What happens when we place this theoretical partnership in today’s global world? Since the purpose of this study is to address this, it aims to debate the transformation in state theory relationally and functionally at a bilateral level. In other words, the basic claim of this study is that state theory cannot be understood in a normative context alone. For this reason, in this study, a roadmap is sought to conceptualize the theory of state in a functional context and, therefore, some suggestions are made. First, the theoretical plane of trying to position state theory in today’s world is carried out with the explanation of post-structuralist arguments. In today’s global world, where the modern theory of the state is exceeded the functional scope of power of the state has become more ambiguous. The very reason for this argumentation depends on a reality that implies that the state has been transformed from being a predictable territorial sovereign to being a more contingent sovereign. For this reason, we need to do away with modern assumptions about the state at the theoretical level.
This is exactly where post-structuralist theories can help us comprehend the transformations of the state in both the functional and theoretical context. The reason is that the post-structuralist theory emphasizes the perpetual and endless contexts of power relations. That is why it can create a suitable way of realizing the contingent functioning of the state in the new global era. The post-panoptic nature of today’s surveillance techniques is more contingent, flexible, and “normalized” than the panoptic techniques.
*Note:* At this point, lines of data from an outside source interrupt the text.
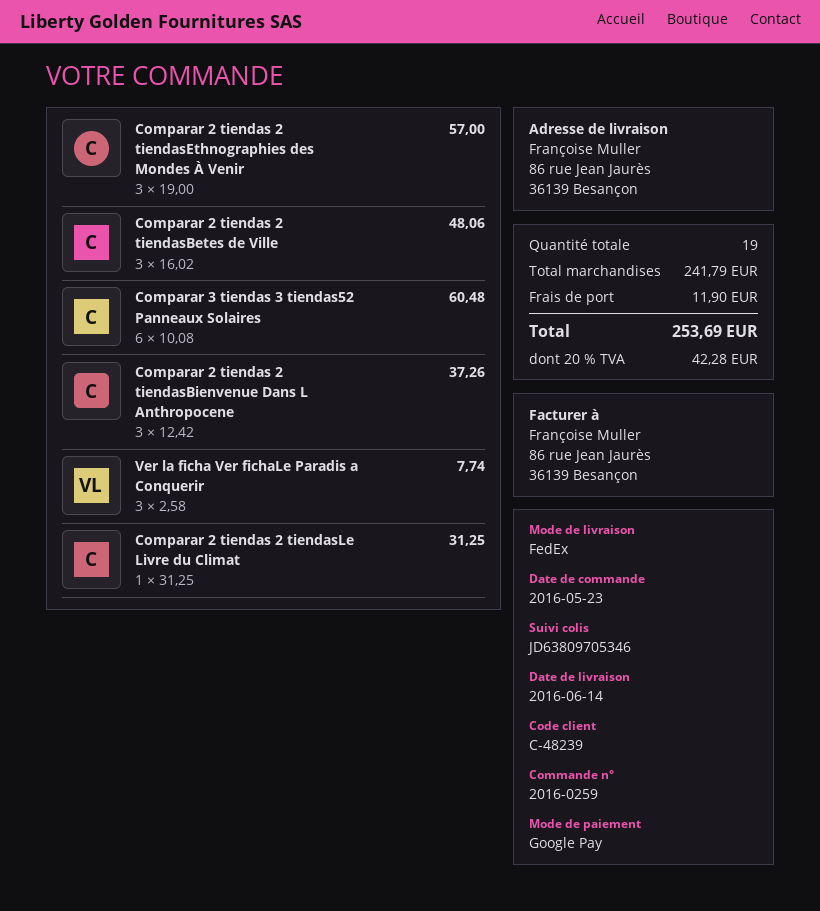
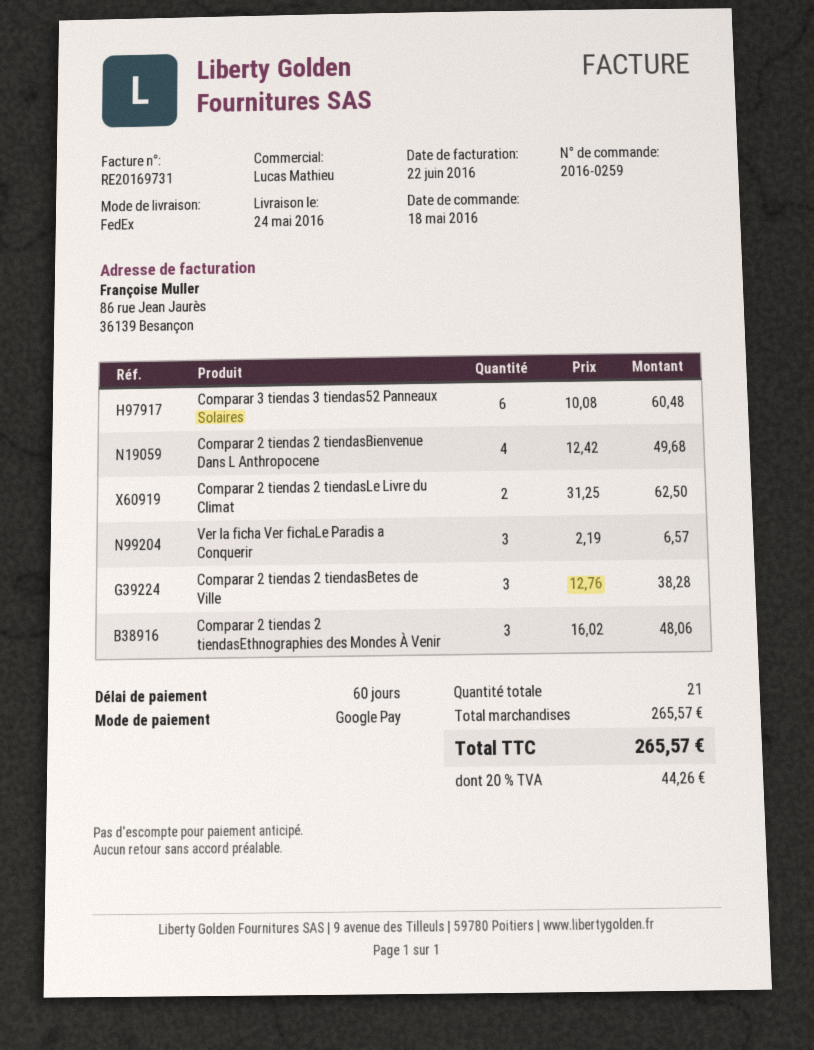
order date: 2016-05-23 -> 2016-05-18
delivery date: 2016-06-14 -> 2016-05-24
Comparar 2 tiendas 2 tiendasEthnographies des Mondes À Venir: 3 x 19.00 = 57.00 -> 3 x 16.02 = 48.06
Comparar 2 tiendas 2 tiendasBetes de Ville: 3 x 16.02 = 48.06 -> 3 x 12.76 = 38.28
Comparar 2 tiendas 2 tiendasBienvenue Dans L Anthropocene: 3 x 12.42 = 37.26 -> 4 x 12.42 = 49.68
Ver la ficha Ver fichaLe Paradis a Conquerir: 3 x 2.58 = 7.74 -> 3 x 2.19 = 6.57
Comparar 2 tiendas 2 tiendasLe Livre du Climat: 1 x 31.25 = 31.25 -> 2 x 31.25 = 62.50
total quantity: 19 -> 21
subtotal: 241.79 -> 265.57
shipping: 11.90 -> none
tax: 20% = 42.28 -> 20% = 44.26
total: 253.69 -> 265.57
We can see the differences between panopticon and post-panopticon in the functioning process. For example, unlike panopticon, postpanopticon forms surveillance relations in a context that transcends space. Thus, anything could become an object of surveillance power. Second, contemporary postpanoptic surveillance techniques dissolve the fact of “frontiers” so that boundaries separating states from one another are shifted from a territorial to a relational concept. A distinction exists in a state model that is based on territorial sovereignty when the states are considered to have transcendental monitoring capabilities. In this new state model, the function of surveillance is ambiguous and borderless. For this reason, transformations in the sovereignty of the state, which is the main subject of the surveillance, should be considered. As a result, this study aims to discuss the transformations in state sovereignty at the center of the changes and transformations in surveillance, which is a specific instrument of power. However, the most important part is that the turning of the state into a more contingent power requires the examination of state theory in a post-structural context because this offers more efficient theoretical tools to conceptualize both the contingent and ambiguous dimensions of contemporary power relations that are the functions of the state.